## GIVEN ENTRIES
_ _ _

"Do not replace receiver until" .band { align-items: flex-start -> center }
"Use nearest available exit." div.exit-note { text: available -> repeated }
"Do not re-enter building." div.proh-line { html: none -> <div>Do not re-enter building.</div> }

_ _ _

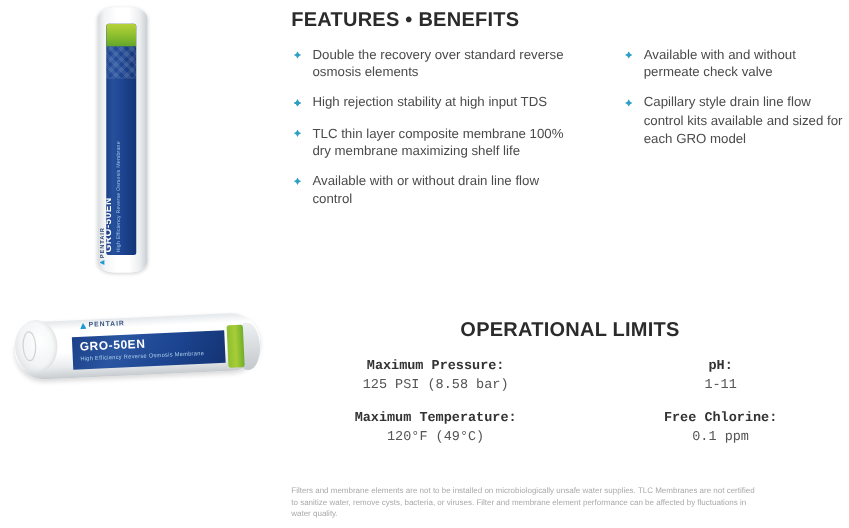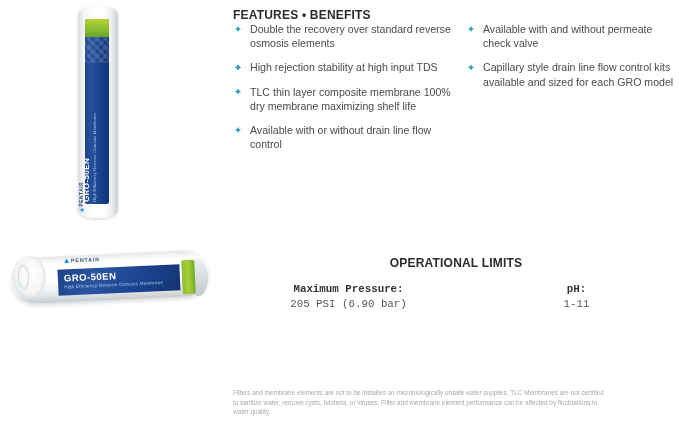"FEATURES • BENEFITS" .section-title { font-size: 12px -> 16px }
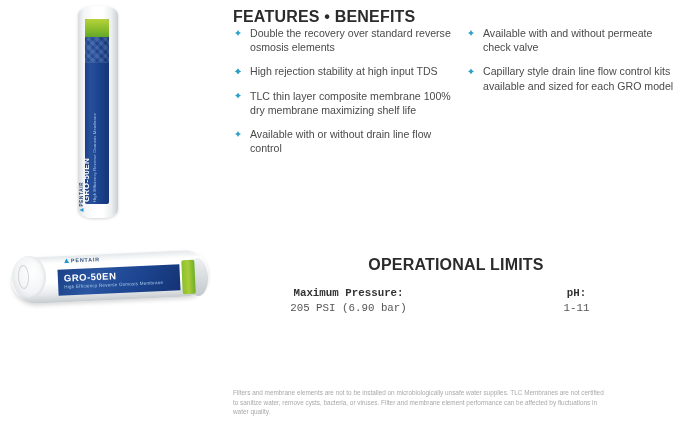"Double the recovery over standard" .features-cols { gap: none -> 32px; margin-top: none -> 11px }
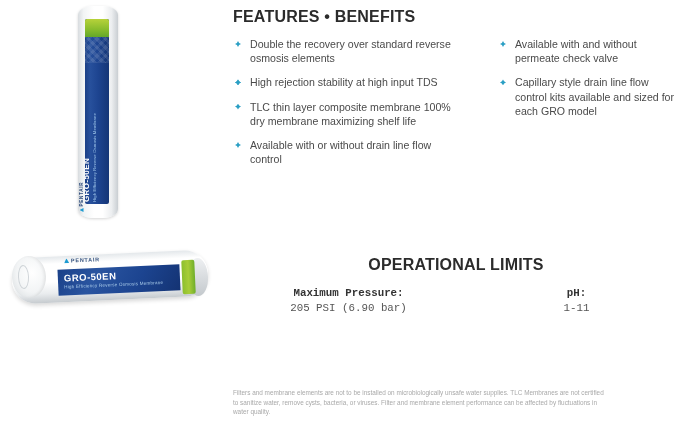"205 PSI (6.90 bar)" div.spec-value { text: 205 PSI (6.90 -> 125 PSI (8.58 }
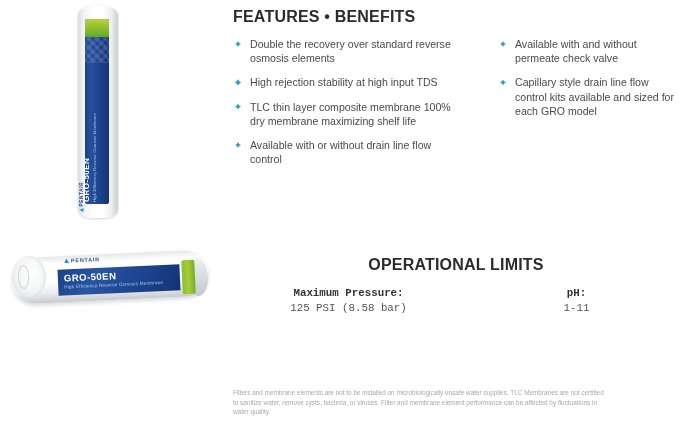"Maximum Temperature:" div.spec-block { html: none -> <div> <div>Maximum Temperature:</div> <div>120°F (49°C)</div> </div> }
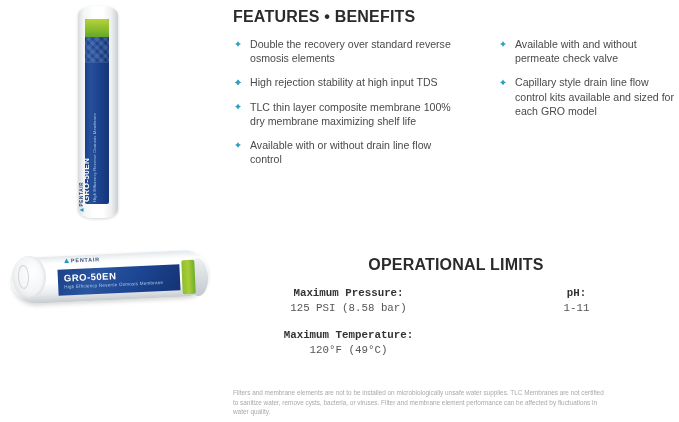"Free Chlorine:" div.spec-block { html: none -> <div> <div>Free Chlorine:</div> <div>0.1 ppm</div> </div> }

_ _ _

## EXERCISE OBJECTIVE
What lines above run from the one with "the recovery over" to the one with "-> <div> <div>Free"? Give them again exactly, ends included, and leave the pictures out.

## WRITTEN RESPONSE
"Double the recovery over standard" .features-cols { gap: none -> 32px; margin-top: none -> 11px }
"205 PSI (6.90 bar)" div.spec-value { text: 205 PSI (6.90 -> 125 PSI (8.58 }
"Maximum Temperature:" div.spec-block { html: none -> <div> <div>Maximum Temperature:</div> <div>120°F (49°C)</div> </div> }
"Free Chlorine:" div.spec-block { html: none -> <div> <div>Free Chlorine:</div> <div>0.1 ppm</div> </div> }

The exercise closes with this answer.